A. Inventions Retained and Licensed.
I have attached hereto, as Exhibit A, a list
describing
all inventions, original works of authorship, developments, improvements, and
trade secrets which were made by me prior to my employment with the Company
(collectively referred to as "Prior Inventions"), which
belong to me, which relate to the Company's proposed business, products or
research and development, and which are not assigned to the Company hereunder;
or, if no such list is attached, I represent that there are no such Prior
Inventions. If in the course of my employment with the Company, I incorporate
into a Company product, process or service a Prior Invention owned by me or in
which I have an interest, I hereby grant to the Company a nonexclusive,
royalty-free, fully paid-up, irrevocable, perpetual, worldwide license to make,
have made, modify, use and sell such Prior Invention as part of or in connection
with such product, process or service, and to practice any method related
thereto.
B. Assignment of Inventions. I
agree that I will promptly make full written disclosure
to the Company, will hold in trust for the sole right and benefit of the
Company, and hereby assign to the Company, or its designee, all my right, title,
and interest in and to any and all inventions, original works of authorship,
developments, concepts, improvements, designs, discoveries, ideas, trademarks or
trade secrets, whether or not patentable or registrable under copyright or
similar laws, which I may solely or jointly conceive or develop or reduce to
practice, or cause to be conceived or developed or reduced to practice, during
the period of time I am in the employ of the Company (collectively referred to
as "Inventions"), except
as provided in Section 3.F
below. I further acknowledge that all original works of authorship which
are made by me (solely or jointly with others) within the scope of and during
the period of my employment with the Company and which are protectible by
copyright are "works made for hire," as that term is defined in the United
States Copyright Act.

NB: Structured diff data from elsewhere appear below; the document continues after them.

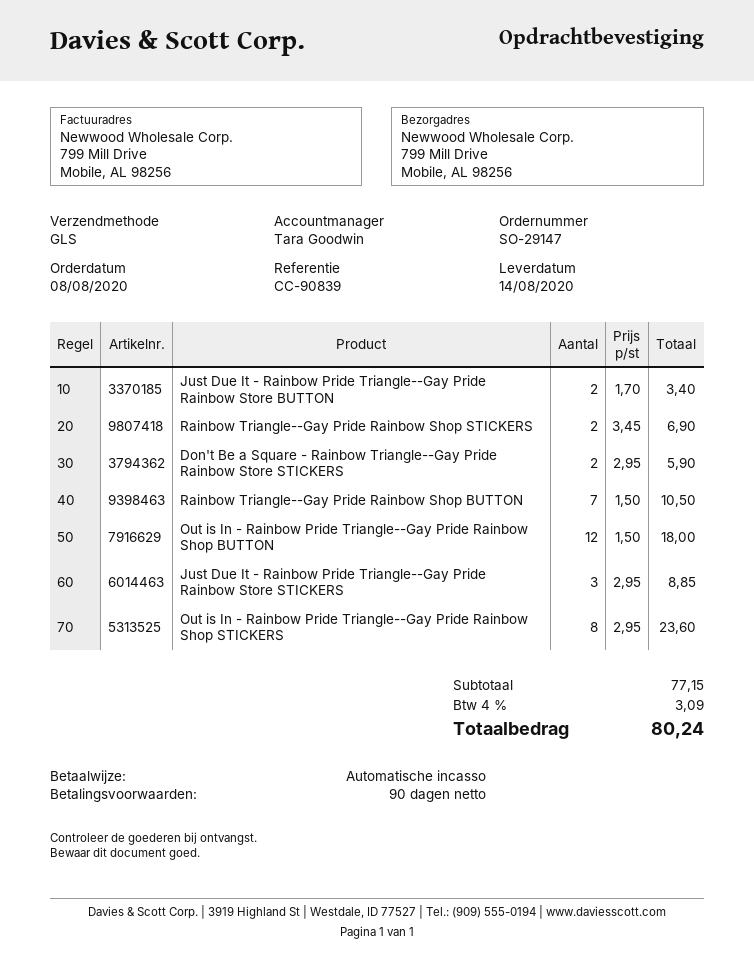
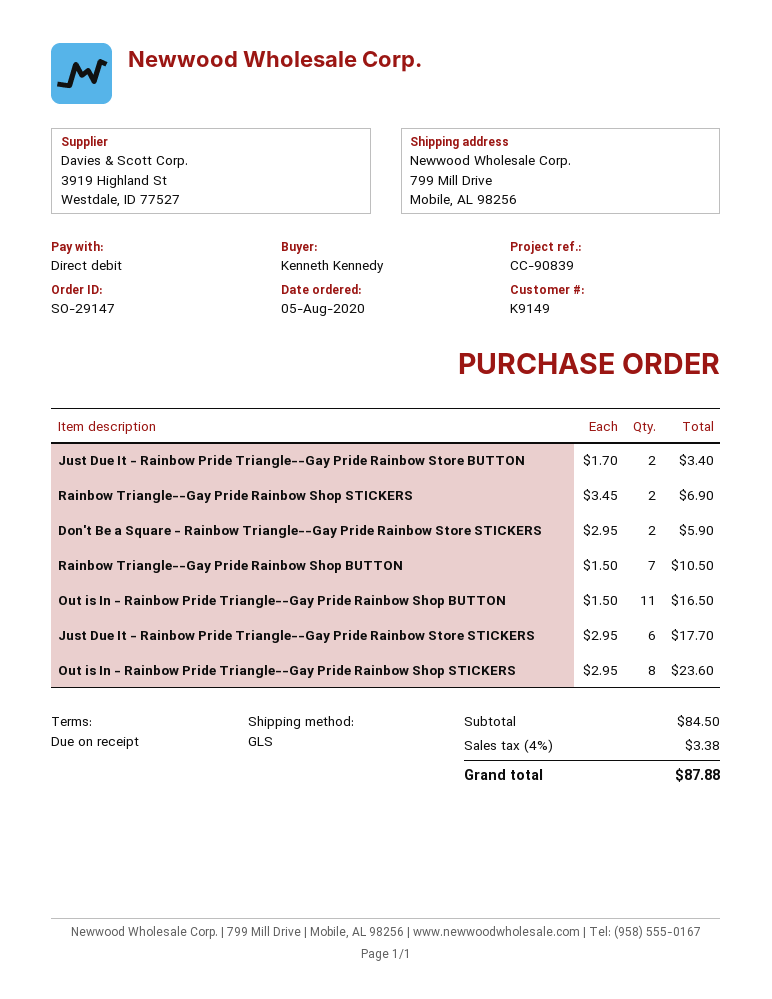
order date: 2020-08-08 -> 2020-08-05
payment terms: 90 days -> on receipt
Out is In - Rainbow Pride Triangle--Gay Pride Rainbow Shop BUTTON: 12 x 1.50 = 18.00 -> 11 x 1.50 = 16.50
Just Due It - Rainbow Pride Triangle--Gay Pride Rainbow Store STICKERS: 3 x 2.95 = 8.85 -> 6 x 2.95 = 17.70
subtotal: 77.15 -> 84.50
tax: 4% = 3.09 -> 4% = 3.38
total: 80.24 -> 87.88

I understand and agree that the decision whether or not to
commercialize or market any invention developed by me solely or jointly with
others is within the Company's sole discretion and for the Company's sole
benefit and that no royalty will be due to me as a result of the Company's
efforts to commercialize or market any such invention.
C. Inventions Assigned to the United
States. I agree to assign to the United States government
all my right, title, and interest in and to any and all Inventions whenever such
full title is required to be in the United States by a contract between the
Company and the United States or any of its agencies.

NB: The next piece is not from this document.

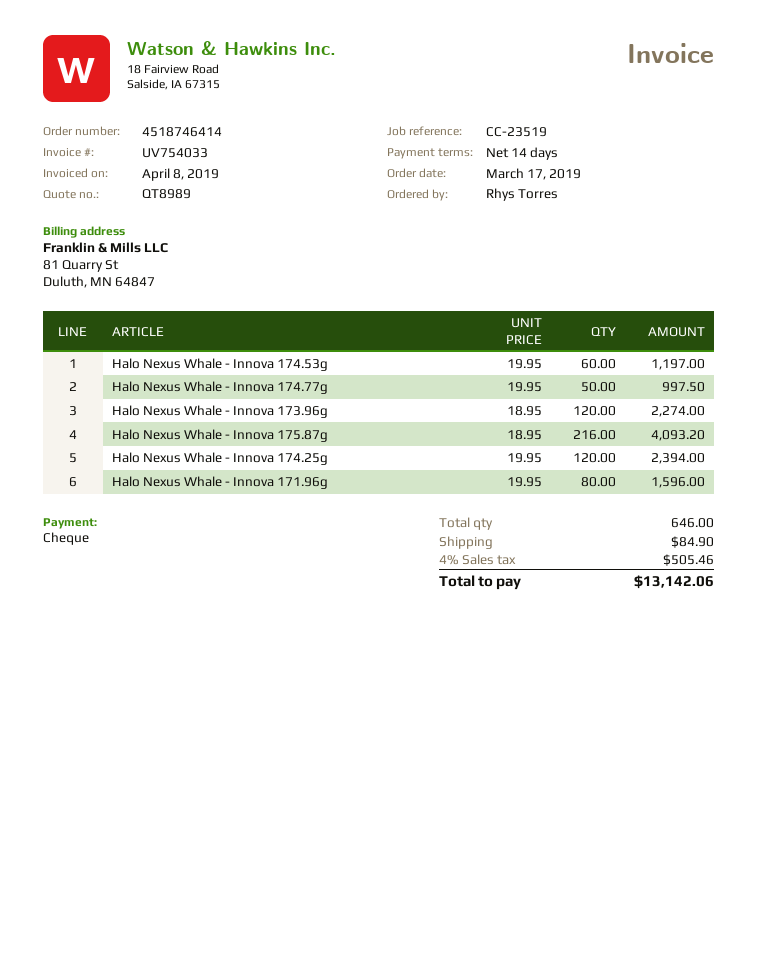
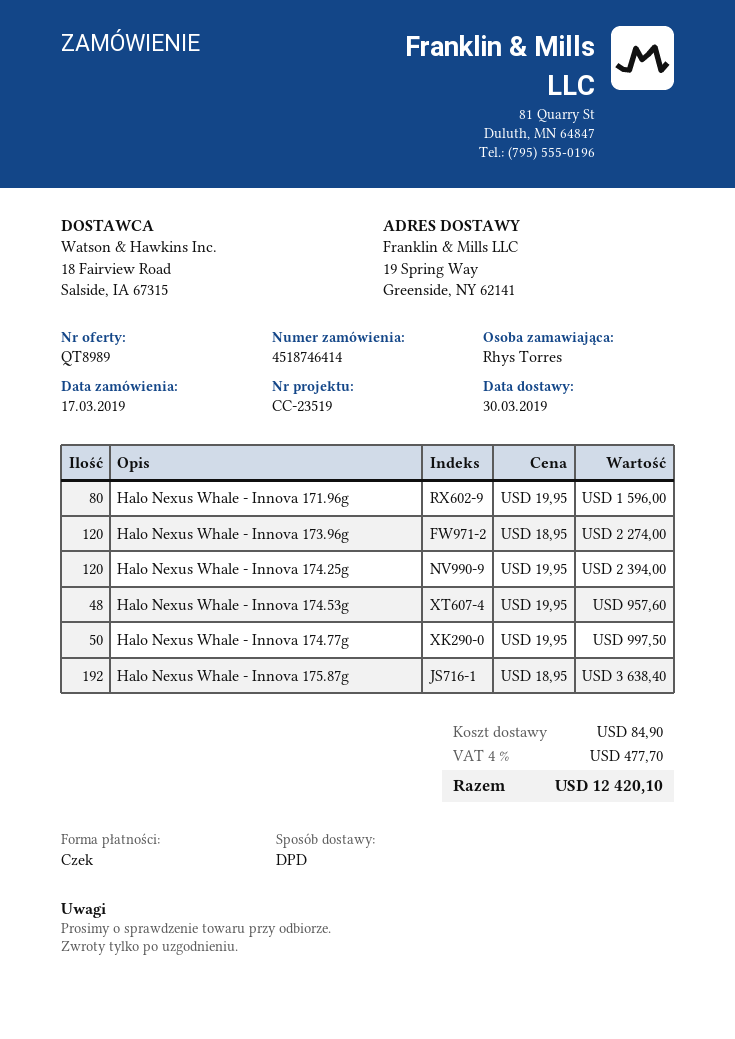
Halo Nexus Whale - Innova 174.53g: 60 x 19.95 = 1197.00 -> 48 x 19.95 = 957.60
Halo Nexus Whale - Innova 175.87g: 216 x 18.95 = 4093.20 -> 192 x 18.95 = 3638.40
tax: 4% = 505.46 -> 4% = 477.70
total: 13142.06 -> 12420.10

D. Maintenance of Records. I
agree to keep and maintain adequate and current written
records of all Inventions made by me (solely or jointly with others) during the
term of my employment with the Company. The records will be in the form of
notes, sketches, drawings, and any other
format that may be specified by the Company. The records will be available to
and remain the sole property of the Company at all times.
16
E. Patent and Copyright Registrations.
I agree to assist the Company, or its designee,
at the Company's expense, in every proper way to secure the Company's rights in
the Inventions and any copyrights, patents, mask work rights or other
intellectual property rights relating thereto in any and all countries,
including the disclosure to the Company of all pertinent information and data
with respect thereto, the execution of all applications, specifications, oaths,
assignments and all other instruments which the Company shall deem necessary in
order to apply for and obtain such rights and in order to assign and convey to
the Company, its successors, assigns, and nominees the sole and exclusive
rights, title and interest in and to such Inventions, and any copyrights,
patents, mask work rights or other intellectual property rights relating
thereto. I further agree that my obligation to execute or cause to be executed,
when it is in my power to do so, any such instrument or papers shall continue
after the termination of this Agreement. If the Company is unable because
of my
mental or physical incapacity or for any other reason to secure my signature to
apply for or to pursue any application for any United States or foreign patents
or copyright registrations covering Inventions or original works of authorship
assigned to the Company as above, then I hereby irrevocably designate and
appoint the Company and its duly authorized officers and agents as my agent and
attorney in fact, to act for and in my behalf and stead to execute and file any
such applications and to do all other lawfully permitted acts to further the
prosecution and issuance of letters patent or copyright registrations thereon
with the same legal force and effect as if executed by me.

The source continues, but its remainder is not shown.